→ Exercise goal: What you return should match the listing exactly, minus its images.

>>

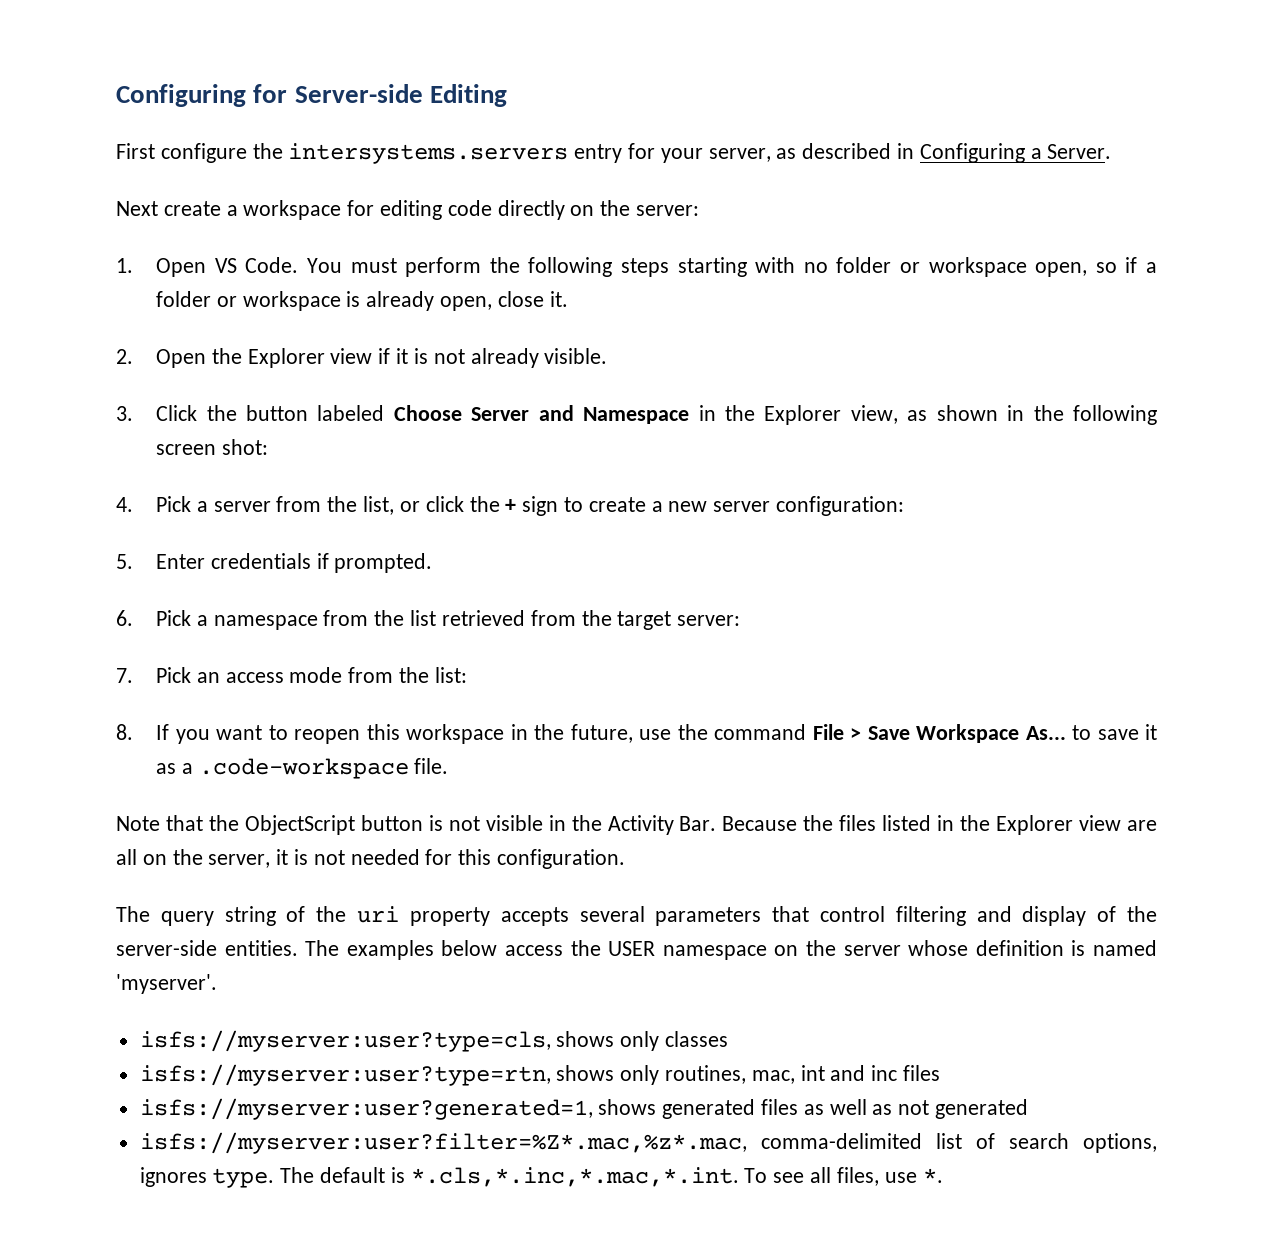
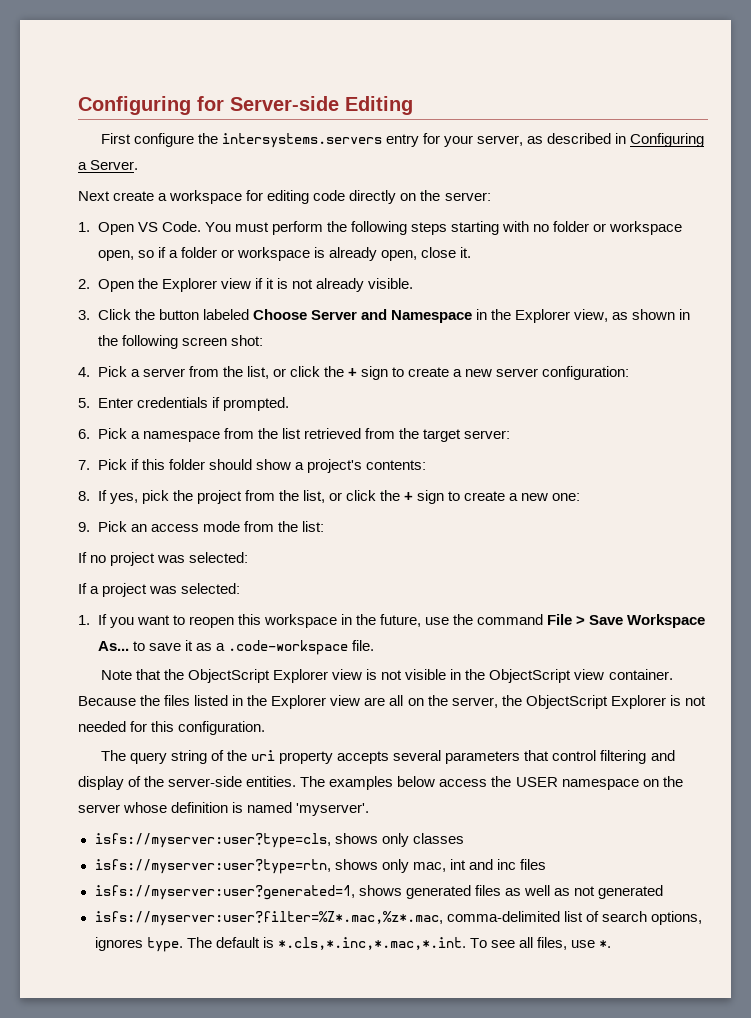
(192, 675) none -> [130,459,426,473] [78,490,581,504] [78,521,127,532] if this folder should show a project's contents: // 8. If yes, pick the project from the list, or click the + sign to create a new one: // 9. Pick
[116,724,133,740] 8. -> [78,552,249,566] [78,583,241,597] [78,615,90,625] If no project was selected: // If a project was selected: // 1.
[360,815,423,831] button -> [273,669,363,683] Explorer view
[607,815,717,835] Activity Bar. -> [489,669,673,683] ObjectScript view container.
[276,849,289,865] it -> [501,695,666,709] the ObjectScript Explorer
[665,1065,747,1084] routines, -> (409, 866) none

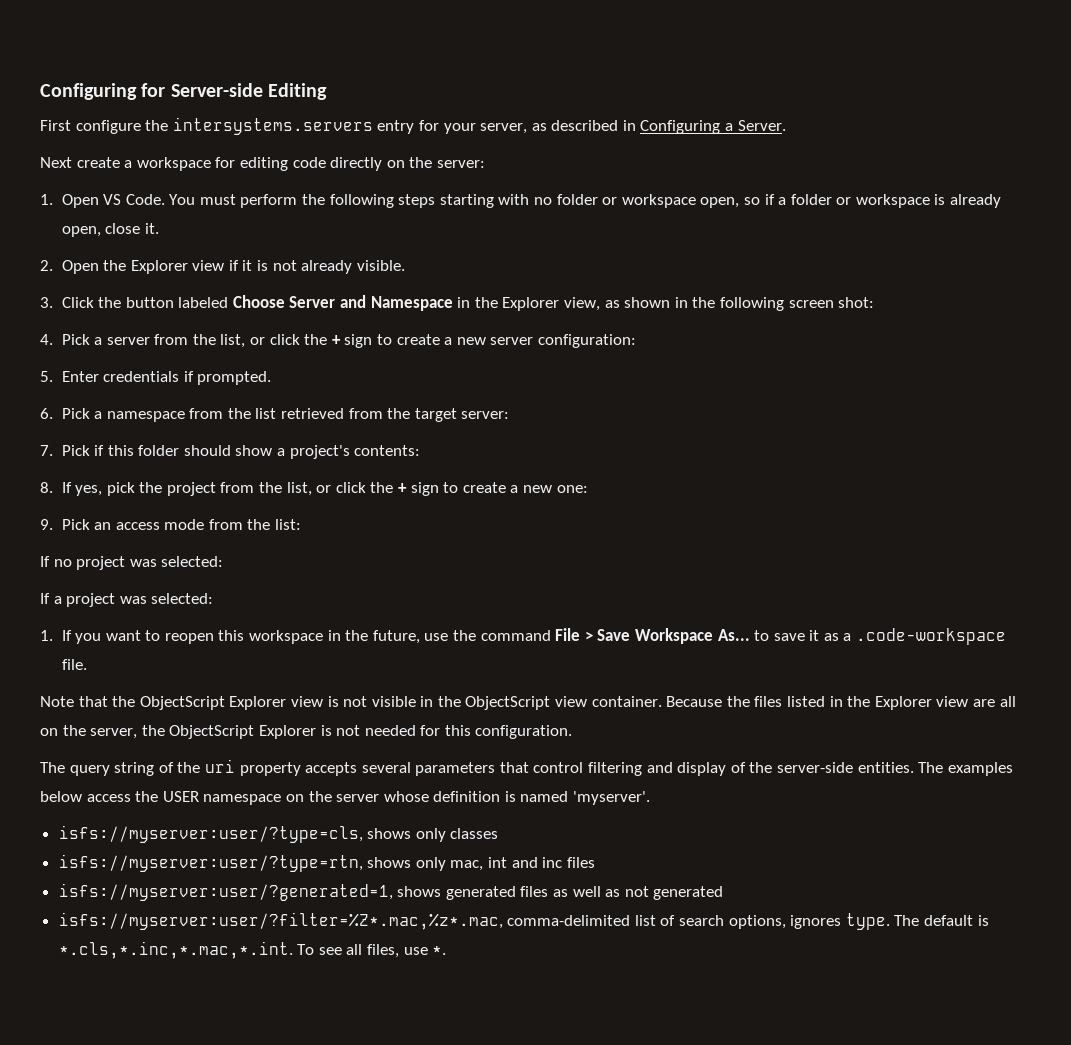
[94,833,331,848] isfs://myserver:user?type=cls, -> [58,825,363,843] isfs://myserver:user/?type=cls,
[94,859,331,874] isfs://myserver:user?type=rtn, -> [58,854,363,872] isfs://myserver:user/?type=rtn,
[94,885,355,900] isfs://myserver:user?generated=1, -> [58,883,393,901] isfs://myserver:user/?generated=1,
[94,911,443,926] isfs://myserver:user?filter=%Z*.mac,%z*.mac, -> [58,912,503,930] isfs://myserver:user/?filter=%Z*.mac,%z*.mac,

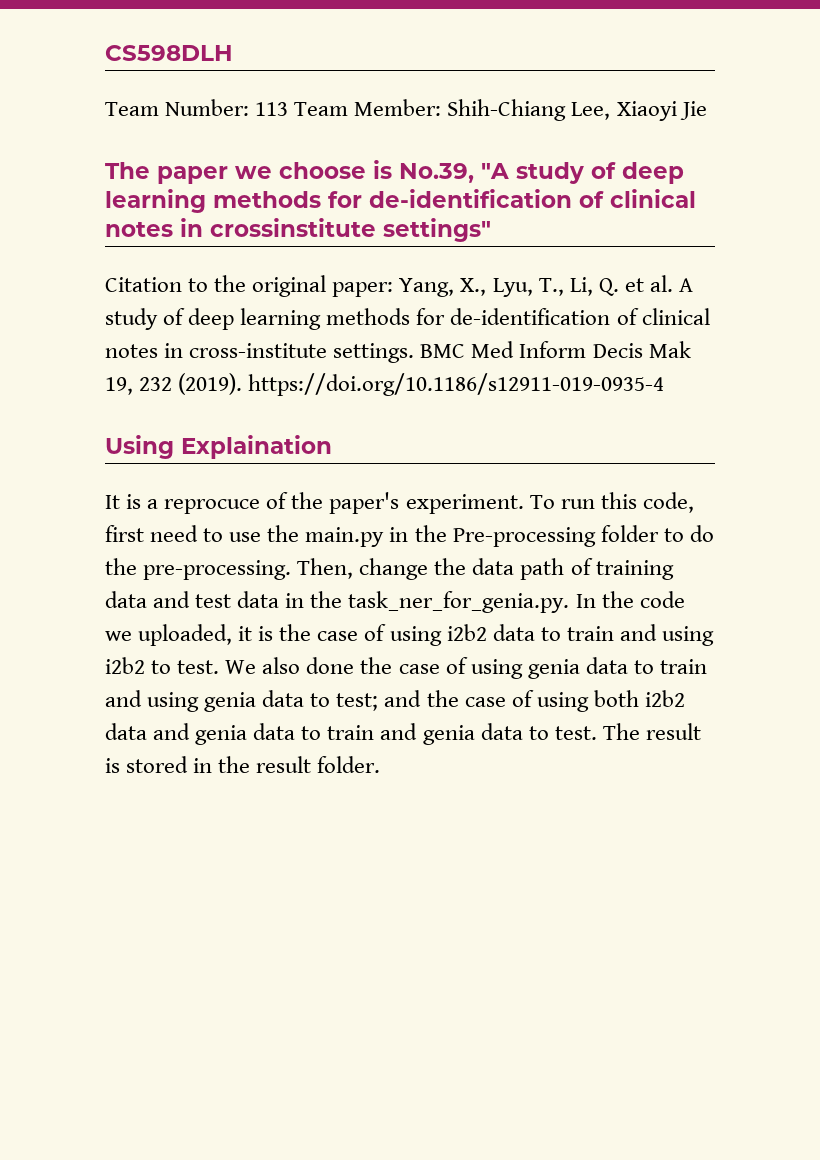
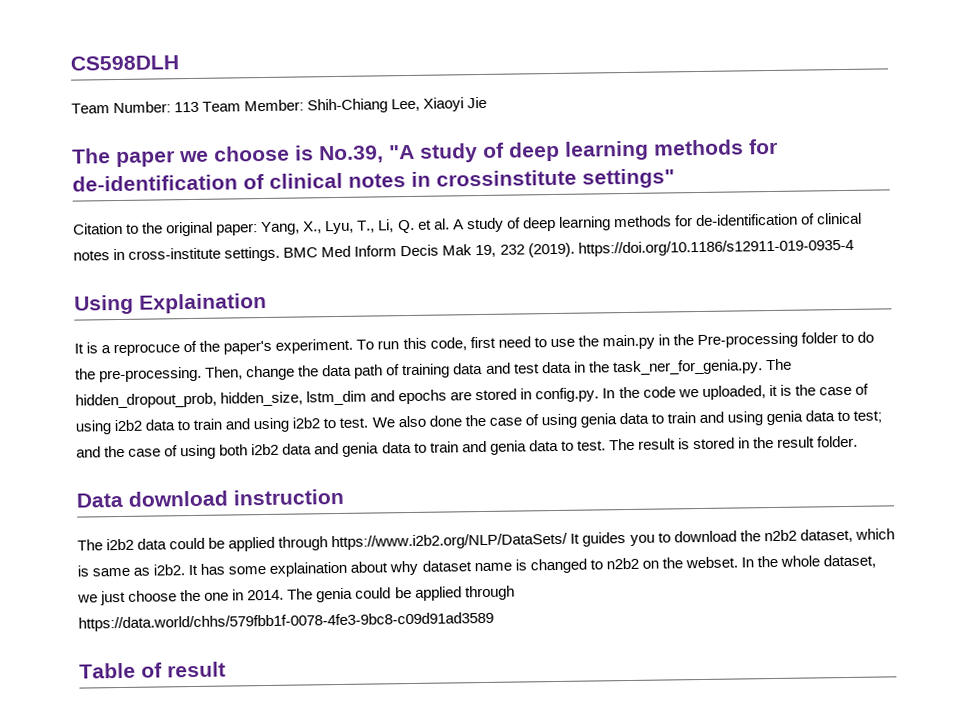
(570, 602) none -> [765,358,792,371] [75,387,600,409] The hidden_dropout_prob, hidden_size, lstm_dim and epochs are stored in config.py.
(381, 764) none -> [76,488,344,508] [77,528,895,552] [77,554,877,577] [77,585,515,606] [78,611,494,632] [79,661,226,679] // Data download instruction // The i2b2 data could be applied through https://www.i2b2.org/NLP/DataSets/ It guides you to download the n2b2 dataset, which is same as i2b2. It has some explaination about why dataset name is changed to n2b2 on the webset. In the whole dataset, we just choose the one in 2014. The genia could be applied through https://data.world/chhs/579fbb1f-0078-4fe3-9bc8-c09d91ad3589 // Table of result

<<

→ Solution to the exercise:
(192, 675) none -> [130,459,426,473] [78,490,581,504] [78,521,127,532] if this folder should show a project's contents: // 8. If yes, pick the project from the list, or click the + sign to create a new one: // 9. Pick
[116,724,133,740] 8. -> [78,552,249,566] [78,583,241,597] [78,615,90,625] If no project was selected: // If a project was selected: // 1.
[360,815,423,831] button -> [273,669,363,683] Explorer view
[607,815,717,835] Activity Bar. -> [489,669,673,683] ObjectScript view container.
[276,849,289,865] it -> [501,695,666,709] the ObjectScript Explorer
[665,1065,747,1084] routines, -> (409, 866) none

[94,833,331,848] isfs://myserver:user?type=cls, -> [58,825,363,843] isfs://myserver:user/?type=cls,
[94,859,331,874] isfs://myserver:user?type=rtn, -> [58,854,363,872] isfs://myserver:user/?type=rtn,
[94,885,355,900] isfs://myserver:user?generated=1, -> [58,883,393,901] isfs://myserver:user/?generated=1,
[94,911,443,926] isfs://myserver:user?filter=%Z*.mac,%z*.mac, -> [58,912,503,930] isfs://myserver:user/?filter=%Z*.mac,%z*.mac,

(570, 602) none -> [765,358,792,371] [75,387,600,409] The hidden_dropout_prob, hidden_size, lstm_dim and epochs are stored in config.py.
(381, 764) none -> [76,488,344,508] [77,528,895,552] [77,554,877,577] [77,585,515,606] [78,611,494,632] [79,661,226,679] // Data download instruction // The i2b2 data could be applied through https://www.i2b2.org/NLP/DataSets/ It guides you to download the n2b2 dataset, which is same as i2b2. It has some explaination about why dataset name is changed to n2b2 on the webset. In the whole dataset, we just choose the one in 2014. The genia could be applied through https://data.world/chhs/579fbb1f-0078-4fe3-9bc8-c09d91ad3589 // Table of result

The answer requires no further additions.